If you're right, there will soon be a flood of software teams with no programmers on them - either across all domains, or in some domains where this works well. We shall see.

Indeed I have no experience with Claude Code, but I use Claude via chat, and it fails all the time on things not remotely as hard as orientation in a large code base. Claude Code is the same thing with the ability to run tools. Of course tools help to ground its iterations in reality, but I don't think it's a panacea absent a consistent ability to model the reality you observe thru your use of tools. Let's see...


I was very skeptical of Claude Code but was finally convinced to try it and it does feel very different to use. I made three hobby projects in a weekend that I had pushed up for years due to "it's too much hassle to get started" inertia. Two of the projects it did very well with, the third I had to fight with it and it still is subtly wrong (swiftUI animations and claude code seemingly is not a good mix!)

That being said, I think your analysis is 100% correct. LLMs are fundamentally stupid beyond belief :P


> SwiftUI animations and claude code seemingly is not a good mix

Where is the corpus of SwiftUI animations to train Claude what probable soup you probably want regurgitated?

Hypothesis: iOS devs don't share their work openly for reasons associated with how the App Store ecosystem (mis)behaves.

Relatedly, the models don't know about Swift 6 except from maybe mid-2024 WWDC announcements. It's worth feeding them your own context. If you are 5.10, great. If you want to ship iOS 26 changes, wait till 2026 or again, roll your own context.

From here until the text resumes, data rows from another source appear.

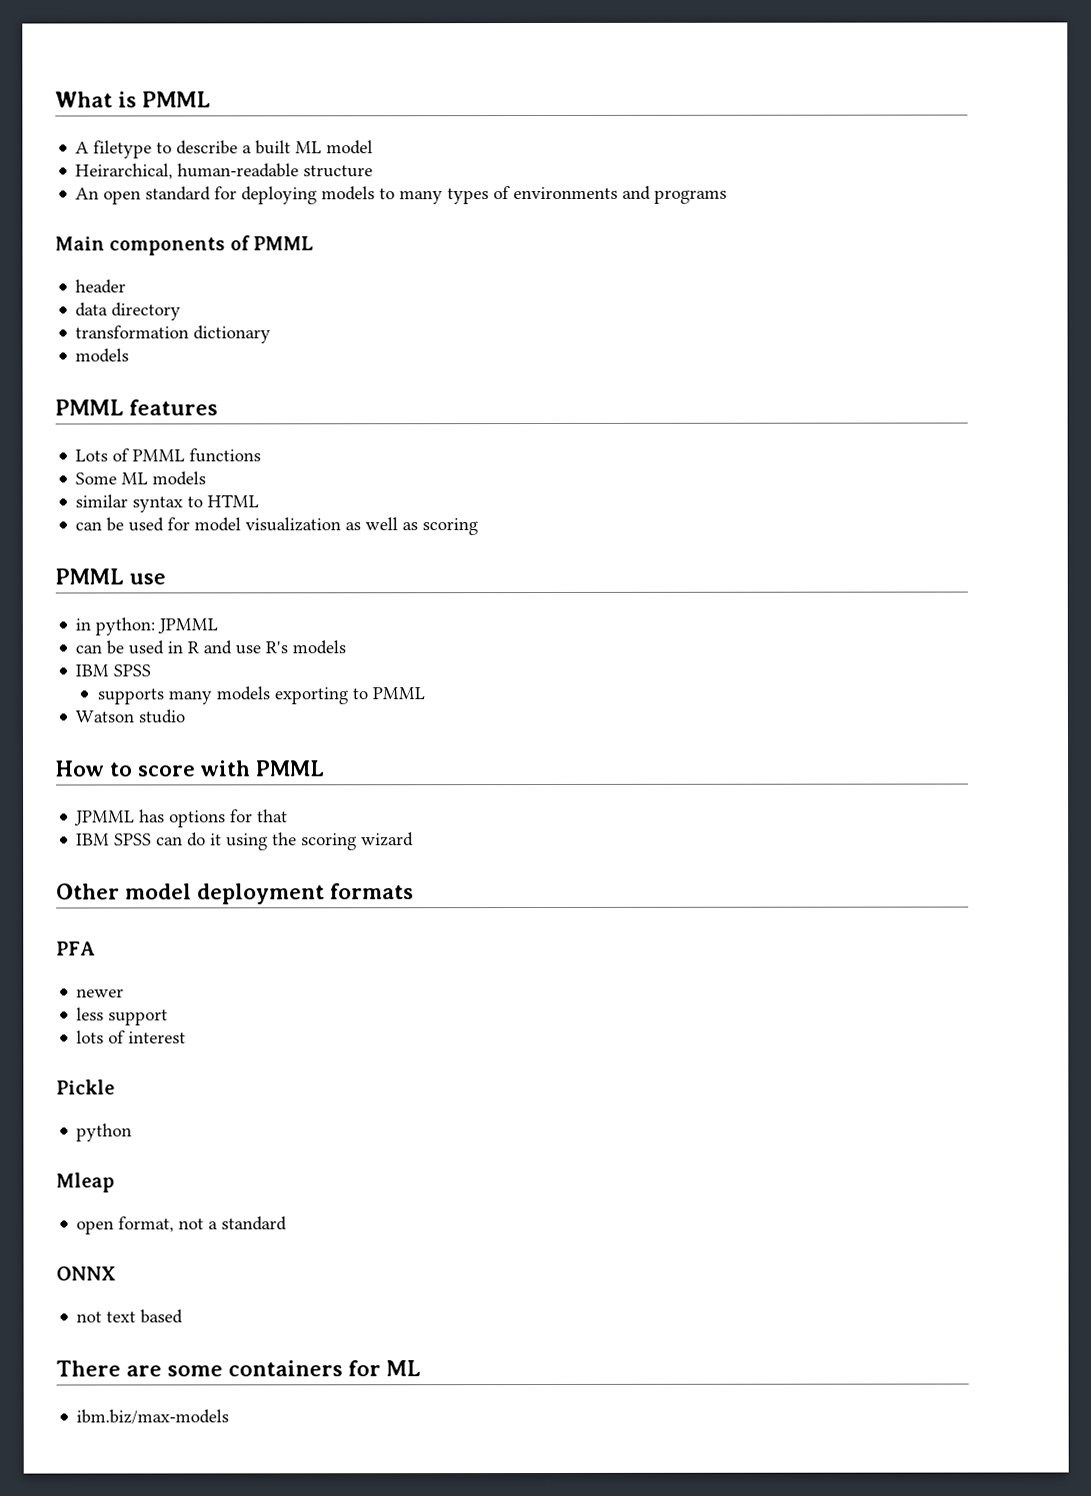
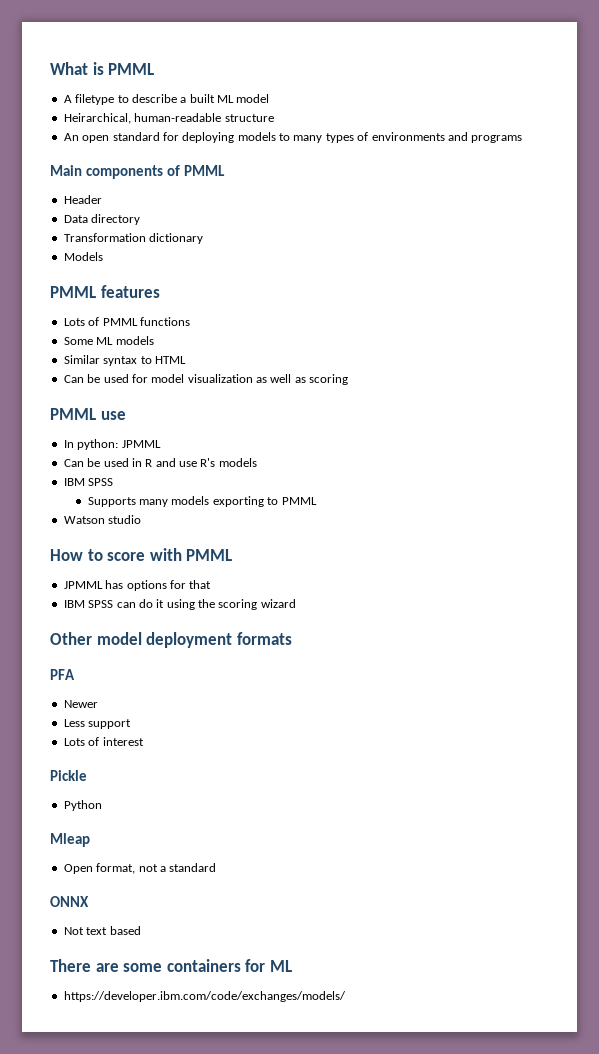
[75,279,127,294] [75,302,109,317] header // data -> [63,195,102,204] [63,215,88,223] Header // Data
[75,325,190,339] transformation -> [63,233,146,242] Transformation
[75,348,130,363] models -> [63,252,103,261] Models
[75,494,129,508] similar -> [63,355,100,364] Similar
[75,521,103,531] can -> [63,375,84,383] Can
[75,618,92,631] in -> [63,440,74,448] In
[75,644,103,654] can -> [63,459,84,467] Can
[96,688,164,705] supports -> [87,497,136,507] Supports
[76,988,125,998] [76,1007,105,1021] newer // less -> [63,700,98,708] [63,719,85,727] Newer // Less
[76,1030,105,1044] lots -> [63,738,85,746] Lots
[76,1123,133,1142] python -> [63,800,102,811] Python
[76,1220,115,1235] open -> [63,864,93,874] Open
[76,1311,103,1323] not -> [63,927,84,935] Not
[76,1409,230,1425] ibm.biz/max-models -> [63,991,346,1002] https://developer.ibm.com/code/exchanges/models/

In my case the big issue seems to be that if you hide a component in SwiftUI, it's by default animated with a fade. This not shown in the API surface area at all.


I am more skeptical of the rate of AI progress than many here, but Claude Code is a huge step. There were a few "holy shit" moments when I started using it. Since then, after much more experimentation, I see its limits and faults, and use it less now. But I think it's worth giving it a try if you want to be informed about the current state of LLM-assisted programming.

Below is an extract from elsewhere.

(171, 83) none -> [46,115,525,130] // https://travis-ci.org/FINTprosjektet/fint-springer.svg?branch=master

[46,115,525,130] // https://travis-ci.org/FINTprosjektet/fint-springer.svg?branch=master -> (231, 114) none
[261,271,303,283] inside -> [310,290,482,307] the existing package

> Indeed I have no experience with Claude Code, but I use Claude via chat...

These are not even remotely similar, despite the name. Things are moving very fast, and the sort of chat-based interface that you describe in your article is already obsolete.

Claude is the LLM model. Claude Code is a combination of internal tools for the agent to track its goals, current state, priorities, etc., and a looped mechanism for keeping it on track, focused, and debugging its own actions. With the proper subagents it can keep its context from being poisoned from false starts, and its built-in todo system keeps it on task.

Really, try it out and see for yourself. It doesn't work magic out of the box, and absolutely needs some hand-holding to get it to work well, but that's only because it is so new. The next generation of tooling will have these subagent definitions auto selected and included in context so you can hit the ground running.

We are already starting to see a flood of software coming out with very few active coders on the team, as you can see on the HN front page. I say "very few active coders" not "no programmers" because using Claude Code effectively still requires domain expertise as we work out the bugs in agent orchestration. But once that is done, there aren't any obvious remaining stumbling blocks to a PM running a no-coder, all-AI product team.


Claude Code isn't an LLM. It's a hybrid architecture where an LLM provides the interface and some of the reasoning, embedded inside a broader set of more or less deterministic tools.

It's obvious LLMs can't do the job without these external tools, so the claim above - that LLMs can't do this job - is on firm ground.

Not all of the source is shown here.